Arnold Tukker: ‘Wij gaan door met onze kennis-en innovatiehubs rond steden, industrie en de Greenport, en willen de netwerken met bedrijven, overheden én relevante vakgroepen binnen de universiteiten versterken. Met de groei van onze organisatie en activiteiten is ook meer structuur noodzakelijk. Ik ben erg blij dat zes hoogleraren samen met de coördinatoren de hubs naar een volgend niveau gaan brengen en zo ook zorgen voor een goede connectie met een groot aantal faculteiten binnen Leiden-Delft-Erasmus.’
‘Naast onderzoek willen we ook het onderwijs verder uitbreiden en studenten aantrekken met de slogan ‘Circulaire Economie studeer je bij Leiden-Delft-Erasmus’. Dat kunnen we zeker waarmaken want we hebben nu al Industrial Ecology in Leiden en Delft, Integrated Product Design en Materials Science and Engineering in Delft en Global Business and Sustainability in Rotterdam. Bovendien starten we in september 2019 met een nieuwe (Leidse) master Governance of Sustainability, waar we interdisciplinaire beleidsvraagstukken rond duurzaamheid gaan aanpakken.’
Op welke manier werken jullie samen met partners in de regio?
Arnold Tukker: ‘De samenwerking in de hubs van het Centre for Sustainability is vraag-gestuurd. Hoe gaat dit in zijn werk?
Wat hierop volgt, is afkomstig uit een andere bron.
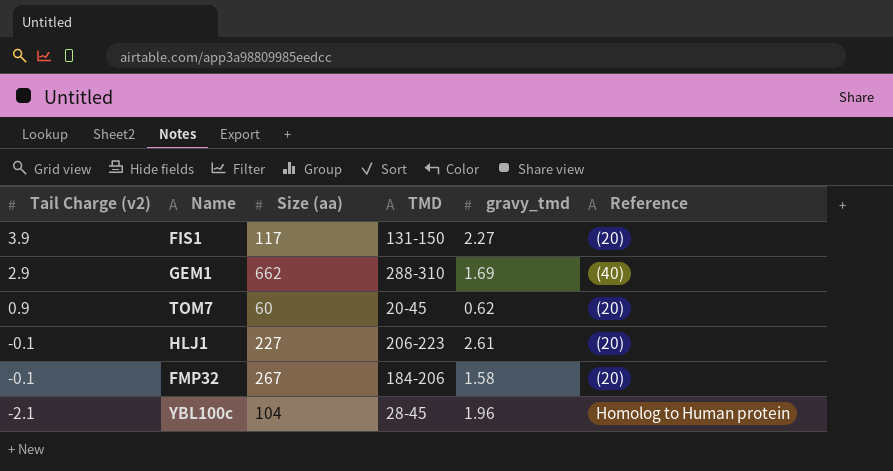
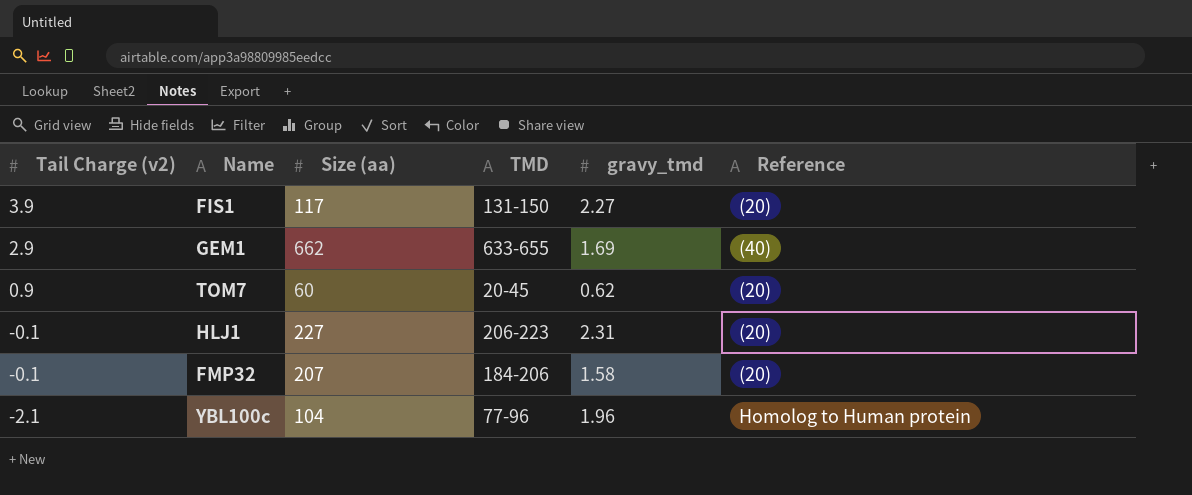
GEM1 | TMD: 288-310 -> 633-655
HLJ1 | gravy_tmd: 2.61 -> 2.31
FMP32 | Size (aa): 267 -> 207
YBL100c | TMD: 28-45 -> 77-96

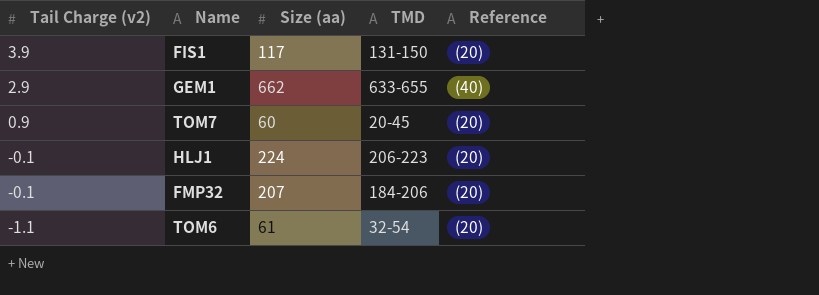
column gravy_tmd | position: 5 -> none
row YBL100c: -2.1 | 104 | 77-96 | 1.96 | Homolog to Human protein -> none
HLJ1 | Size (aa): 227 -> 224
row TOM6: none -> -1.1 | 61 | 32-54 | (20)

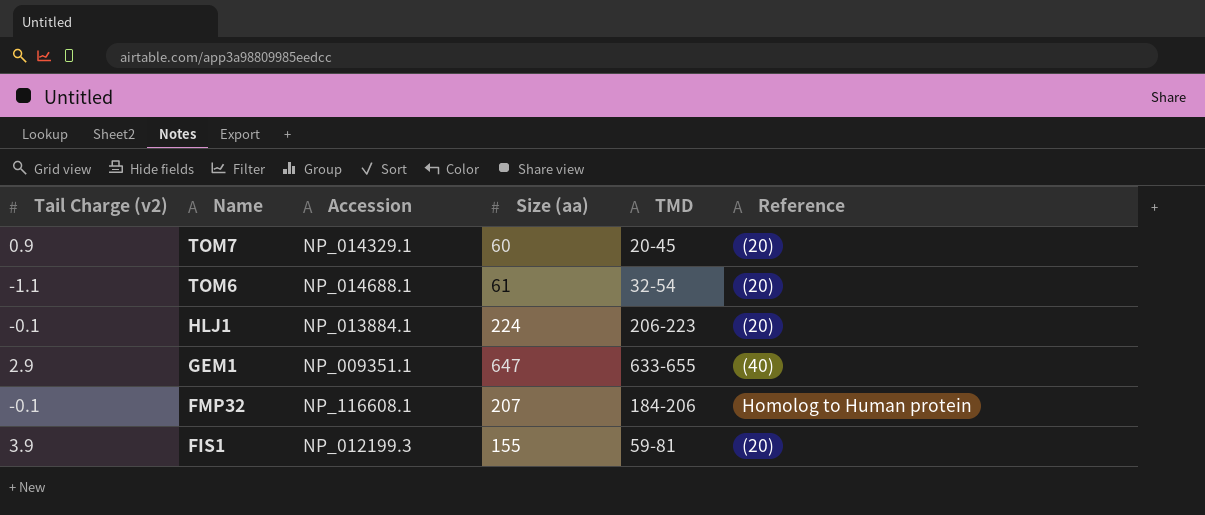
row order: Tail Charge (v2) descending -> Name descending
column Accession | position: none -> 3
GEM1 | Size (aa): 662 -> 647
FMP32 | Reference: (20) -> Homolog to Human protein
FIS1 | Size (aa): 117 -> 155
FIS1 | TMD: 131-150 -> 59-81

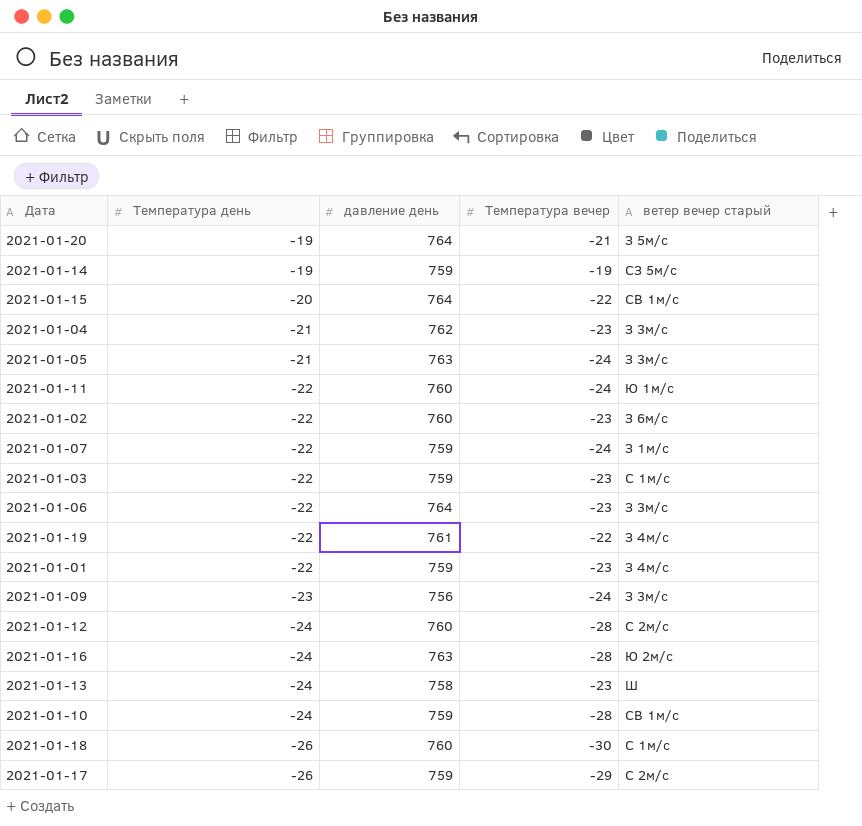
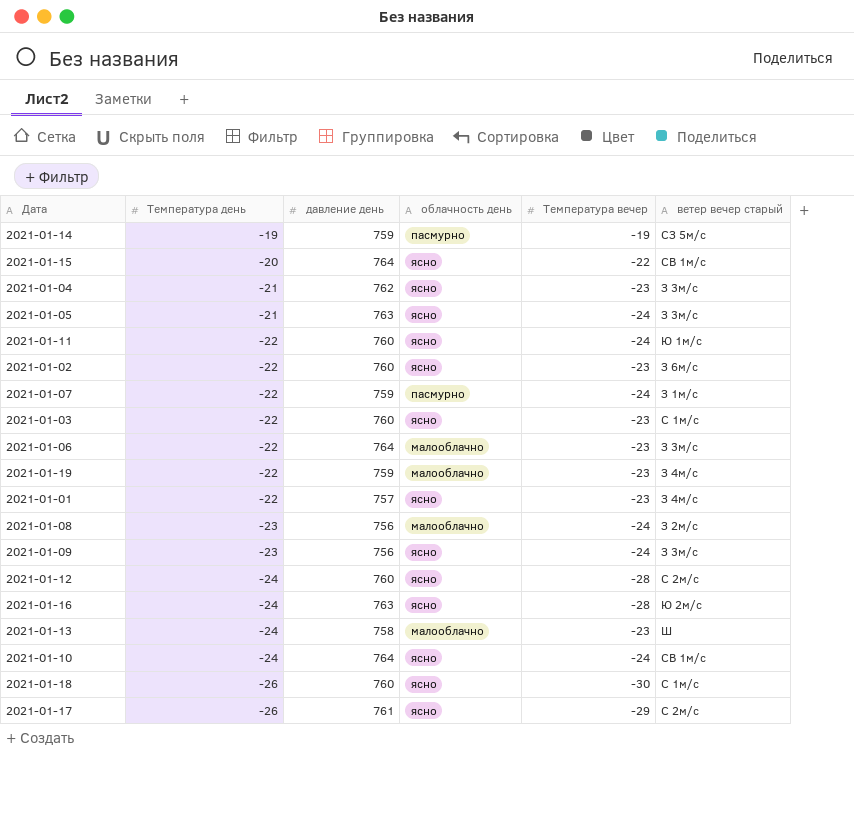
column облачность день | position: none -> 4
row 2021-01-20: -19 | 764 | -21 | З 5м/с -> none
2021-01-03 | давление день: 759 -> 760
2021-01-19 | давление день: 761 -> 759
2021-01-19 | Температура вечер: -22 -> -23
2021-01-01 | давление день: 759 -> 757
row 2021-01-08: none -> -23 | 756 | малооблачно | -24 | З 2м/с
2021-01-10 | давление день: 759 -> 764
2021-01-10 | Температура вечер: -28 -> -24
2021-01-17 | давление день: 759 -> 761

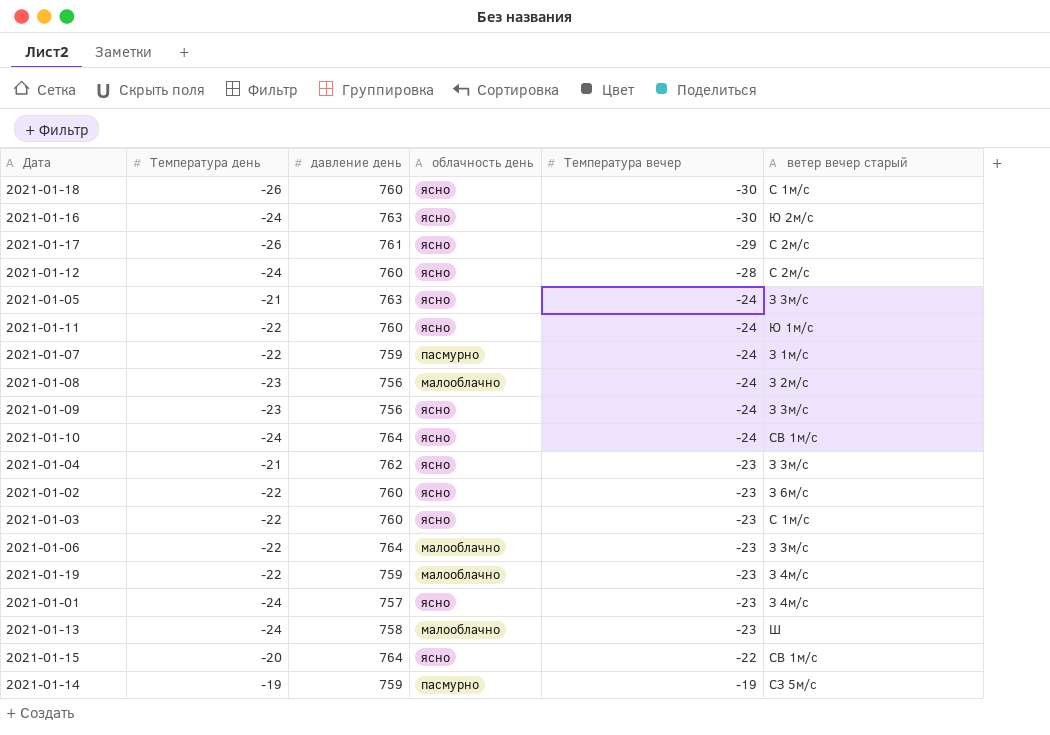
row order: Температура день descending -> Температура вечер ascending
2021-01-16 | Температура вечер: -28 -> -30
2021-01-01 | Температура день: -22 -> -24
Een gemeente heeft bijvoorbeeld een vraag op het gebied van afvalverwerking, een afstudeerder in de City Hub gaat hier zijn scriptie over schrijven en wordt daarbij begeleid door een onderzoeker van het Centre for Sustainability. Daarnaast gaan we door met grotere samenwerkingsprogramma’s zoals ACCEZ, wat staat voor ‘Accelerating Circulair Economy Zuid-Holland. Daarbinnen werken we aan cases zoals de circulaire gebiedsontwikkeling van het Haagse Central Innovation District en de bodemdaling in het Groene Hart. Andere cases gaan bijvoorbeeld over circulaire vraagstukken in de grote steden, het Westland en de Rotterdamse haven. Hiermee worden de Leiden-Delft-Erasmus-universiteiten structureel onderdeel van het innovatie-ecosysteem van de provincie waarin ze gevestigd zijn.’
Wat is jullie grootste uitdaging?
Arnold Tukker: ‘We hebben het tij mee en groeien hard. Meer structuur en meer eenheid in de werkwijze van de hubs is nu noodzaak. De uitdaging is dan zoals altijd: hoe hou je iedereen aangehaakt en gericht op waar het ons om gaat: wetenschappelijk onderzoek doen naar de circulaire economie en hiermee maatschappelijke impact hebben.’
Dit artikel verscheen eerder in de nieuwsbrief van Leiden-Delft-Erasmus.